Re: uchar

Andrew E. Mileski (
Mon, 10 Jun 1996 12:23:11 -0400 (EDT)

Thus spake Linus Torvalds:
> Some of the kernel device drivers use "uint" or "unsigned long" in
> hardware-specific structures (the layout of a hardware structure in memory,
> for example), and this is just a mail to developers to ask them to consider
> using the u8/u16/u32 types instead (there are also s8/s16/s32 types, but you
> should be _very_ wary about using them: there is very seldom a need for a
> _signed_ quantity that has a certain number of bits).
> Oh, and if there isn't any hardware (or protocol, or disk layout) reason
> to use any of u8/u16/u32, please don't.
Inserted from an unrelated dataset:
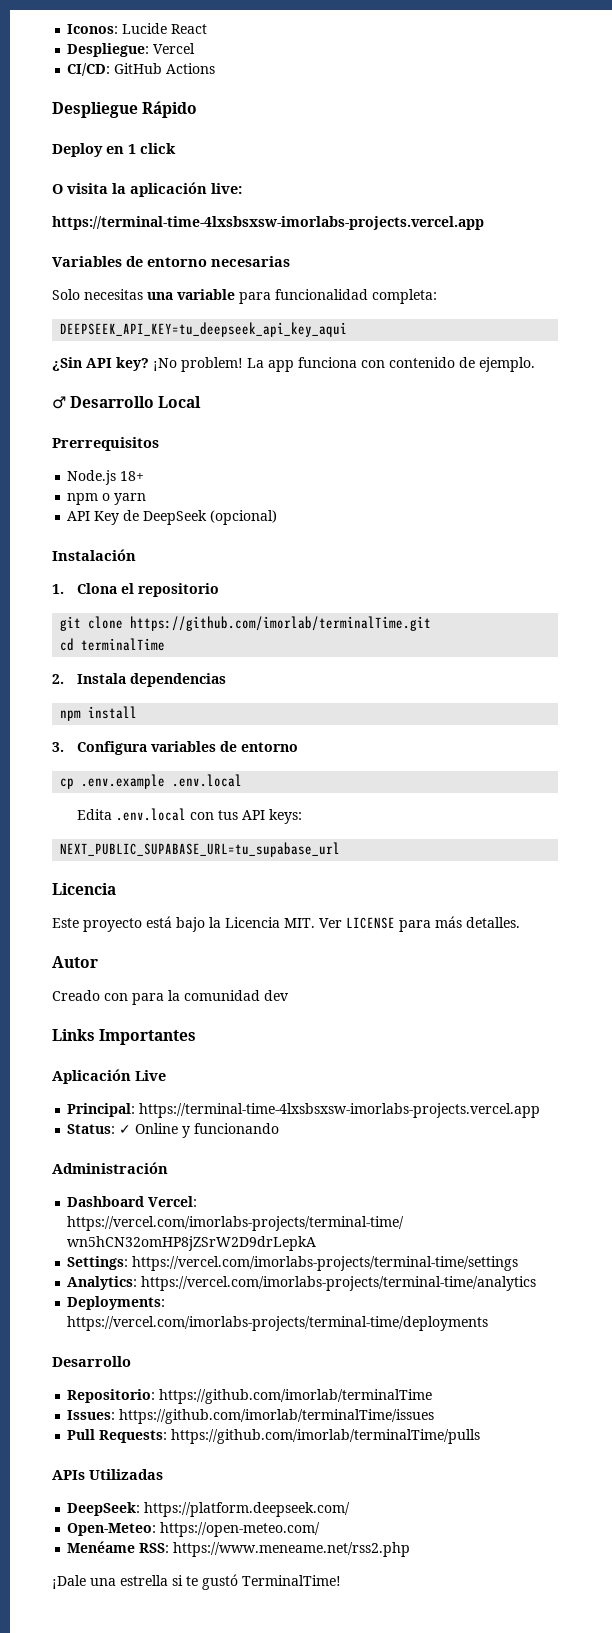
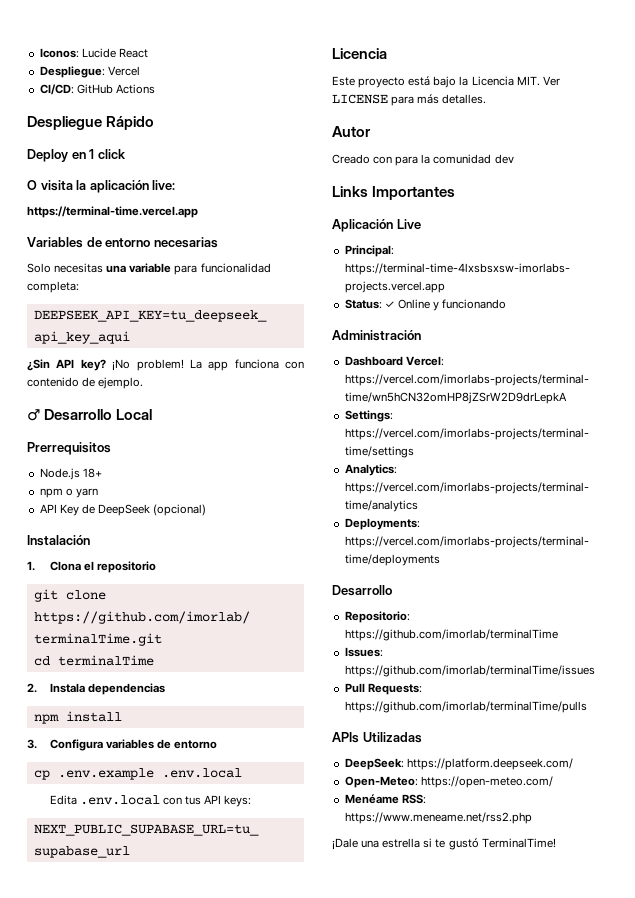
  O visita la aplicación live:
- https://terminal-time-4lxsbsxsw-imorlabs-projects.vercel.app
+ https://terminal-time.vercel.app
For internal kernel things where
> the exact number of bits doesn't really matter, use "int" or "long" and
> add the full "unsigned" if you want to make it clear that it's an
> unsigned entity.

I _really_ like this, since I've already whined about types in
the kernel in the past (there isn't a platform independent
set used in some code).

PLEASE ADD THIS TO THE CODING SPEC! (if it ain't there already).

How do you et al. feel about using the u8/16/32 and s8/16/32 types
_AND_ typedef'ing them to a more meaningful type?
Example (a really lame one): typedef u16 ioport;
Personally I like this (u8/16/32 describes the size of the quantity,
not what it is being used for), but others may not (so I'm asking).